#### Task directions:
Nothing in the copy should be a picture; everything else in the listing is to be restated exactly.

··· Supplied records ···

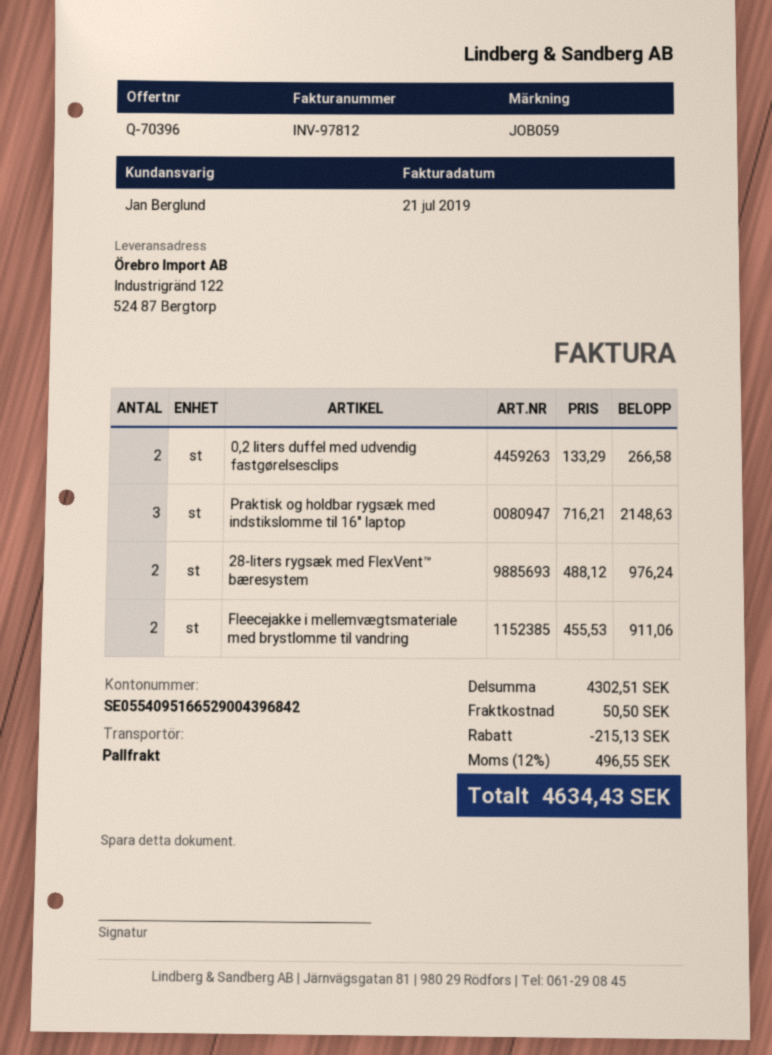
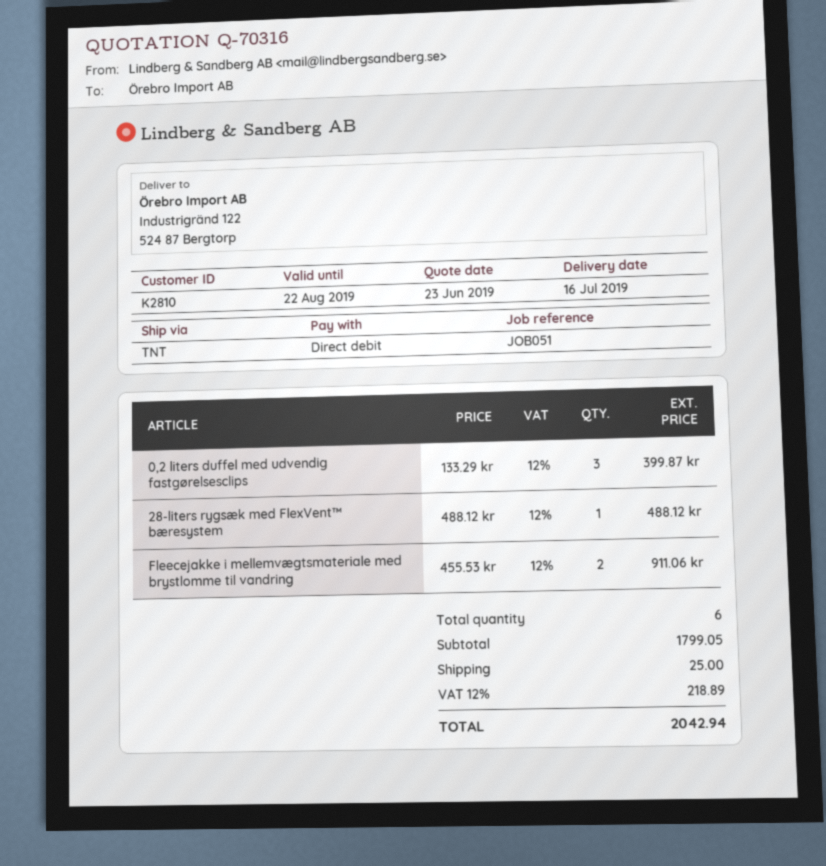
quote number: Q-70396 -> Q-70316
reference: JOB059 -> JOB051
shipping method: pallet freight -> TNT
0,2 liters duffel med udvendig fastgørelsesclips: 2 x 133.29 = 266.58 -> 3 x 133.29 = 399.87
Praktisk og holdbar rygsæk med indstikslomme til 16" laptop: 3 x 716.21 = 2148.63 -> none
28-liters rygsæk med FlexVent™ bæresystem: 2 x 488.12 = 976.24 -> 1 x 488.12 = 488.12
subtotal: 4302.51 -> 1799.05
discount: 215.13 -> none
shipping: 50.50 -> 25.00
tax: 12% = 496.55 -> 12% = 218.89
total: 4634.43 -> 2042.94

···

#### Answer space:
quote number: Q-70396 -> Q-70316
reference: JOB059 -> JOB051
shipping method: pallet freight -> TNT
0,2 liters duffel med udvendig fastgørelsesclips: 2 x 133.29 = 266.58 -> 3 x 133.29 = 399.87
Praktisk og holdbar rygsæk med indstikslomme til 16" laptop: 3 x 716.21 = 2148.63 -> none
28-liters rygsæk med FlexVent™ bæresystem: 2 x 488.12 = 976.24 -> 1 x 488.12 = 488.12
subtotal: 4302.51 -> 1799.05
discount: 215.13 -> none
shipping: 50.50 -> 25.00
tax: 12% = 496.55 -> 12% = 218.89
total: 4634.43 -> 2042.94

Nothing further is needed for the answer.